Before-and-after change data
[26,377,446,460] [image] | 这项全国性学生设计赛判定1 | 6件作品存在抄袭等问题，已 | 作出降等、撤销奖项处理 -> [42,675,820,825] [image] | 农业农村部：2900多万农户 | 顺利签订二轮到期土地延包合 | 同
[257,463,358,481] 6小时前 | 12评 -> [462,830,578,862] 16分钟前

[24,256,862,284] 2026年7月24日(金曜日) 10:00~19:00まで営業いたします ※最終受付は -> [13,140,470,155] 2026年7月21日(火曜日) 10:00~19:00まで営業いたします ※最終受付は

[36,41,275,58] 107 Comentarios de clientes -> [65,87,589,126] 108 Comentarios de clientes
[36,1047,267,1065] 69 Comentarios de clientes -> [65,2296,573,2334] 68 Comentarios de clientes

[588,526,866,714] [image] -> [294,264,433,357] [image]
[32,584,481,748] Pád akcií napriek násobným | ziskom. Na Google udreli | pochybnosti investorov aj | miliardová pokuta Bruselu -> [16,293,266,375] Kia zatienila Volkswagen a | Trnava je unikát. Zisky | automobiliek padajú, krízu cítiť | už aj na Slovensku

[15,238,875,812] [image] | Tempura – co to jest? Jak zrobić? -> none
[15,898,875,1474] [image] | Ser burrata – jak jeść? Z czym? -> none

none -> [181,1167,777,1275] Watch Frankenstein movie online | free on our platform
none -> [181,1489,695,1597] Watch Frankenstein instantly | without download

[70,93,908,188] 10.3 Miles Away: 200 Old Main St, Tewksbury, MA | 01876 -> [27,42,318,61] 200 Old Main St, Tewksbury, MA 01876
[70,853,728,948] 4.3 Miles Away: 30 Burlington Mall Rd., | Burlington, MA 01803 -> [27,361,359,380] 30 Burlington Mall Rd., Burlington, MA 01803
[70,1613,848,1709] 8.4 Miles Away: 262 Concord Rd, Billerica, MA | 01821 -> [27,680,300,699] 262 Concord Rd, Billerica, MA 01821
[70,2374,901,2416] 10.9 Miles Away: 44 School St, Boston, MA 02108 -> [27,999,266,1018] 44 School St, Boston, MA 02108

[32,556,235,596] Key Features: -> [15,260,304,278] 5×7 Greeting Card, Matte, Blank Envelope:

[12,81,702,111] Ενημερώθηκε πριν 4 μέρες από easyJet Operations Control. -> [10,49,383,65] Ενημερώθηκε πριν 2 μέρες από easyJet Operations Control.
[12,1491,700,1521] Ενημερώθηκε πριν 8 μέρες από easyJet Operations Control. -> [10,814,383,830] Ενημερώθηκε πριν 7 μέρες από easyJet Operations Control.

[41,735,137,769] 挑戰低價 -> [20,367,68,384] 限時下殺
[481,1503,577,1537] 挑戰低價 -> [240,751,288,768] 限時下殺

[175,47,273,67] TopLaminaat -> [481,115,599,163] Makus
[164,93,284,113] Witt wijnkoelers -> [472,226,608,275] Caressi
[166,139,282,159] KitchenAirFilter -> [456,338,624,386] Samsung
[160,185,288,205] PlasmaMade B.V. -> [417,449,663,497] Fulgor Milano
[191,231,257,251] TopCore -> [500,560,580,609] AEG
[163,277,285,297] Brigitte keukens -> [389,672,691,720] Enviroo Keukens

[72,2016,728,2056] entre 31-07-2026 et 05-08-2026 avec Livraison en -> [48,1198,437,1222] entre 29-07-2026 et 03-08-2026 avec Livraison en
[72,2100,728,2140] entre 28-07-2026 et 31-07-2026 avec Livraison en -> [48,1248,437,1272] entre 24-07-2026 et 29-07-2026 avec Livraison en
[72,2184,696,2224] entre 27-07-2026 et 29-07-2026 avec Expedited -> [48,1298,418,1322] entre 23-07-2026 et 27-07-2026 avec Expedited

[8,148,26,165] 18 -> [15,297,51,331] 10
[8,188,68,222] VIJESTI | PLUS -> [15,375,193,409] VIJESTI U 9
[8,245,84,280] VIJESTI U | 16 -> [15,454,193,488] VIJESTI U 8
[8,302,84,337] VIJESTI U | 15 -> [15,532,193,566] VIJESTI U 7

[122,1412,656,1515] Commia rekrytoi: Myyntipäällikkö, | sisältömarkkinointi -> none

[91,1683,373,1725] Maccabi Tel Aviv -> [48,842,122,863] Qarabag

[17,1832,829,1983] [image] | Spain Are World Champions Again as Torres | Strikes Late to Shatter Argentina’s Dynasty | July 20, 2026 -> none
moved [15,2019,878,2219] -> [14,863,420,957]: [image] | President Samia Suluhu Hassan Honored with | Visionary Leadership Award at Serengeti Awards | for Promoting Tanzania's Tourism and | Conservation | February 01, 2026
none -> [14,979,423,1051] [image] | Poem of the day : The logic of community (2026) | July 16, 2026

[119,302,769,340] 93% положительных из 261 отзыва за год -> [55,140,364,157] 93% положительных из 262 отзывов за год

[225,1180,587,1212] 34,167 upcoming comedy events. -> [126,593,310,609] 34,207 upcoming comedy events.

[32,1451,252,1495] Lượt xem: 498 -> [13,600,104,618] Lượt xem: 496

> **HOW TO COMPLETE THIS TASK**
Filter the entries down to the lines holding the string "Operations". Copy each of those lines.

> **EXPECTED OUTPUT**
[12,81,702,111] Ενημερώθηκε πριν 4 μέρες από easyJet Operations Control. -> [10,49,383,65] Ενημερώθηκε πριν 2 μέρες από easyJet Operations Control.
[12,1491,700,1521] Ενημερώθηκε πριν 8 μέρες από easyJet Operations Control. -> [10,814,383,830] Ενημερώθηκε πριν 7 μέρες από easyJet Operations Control.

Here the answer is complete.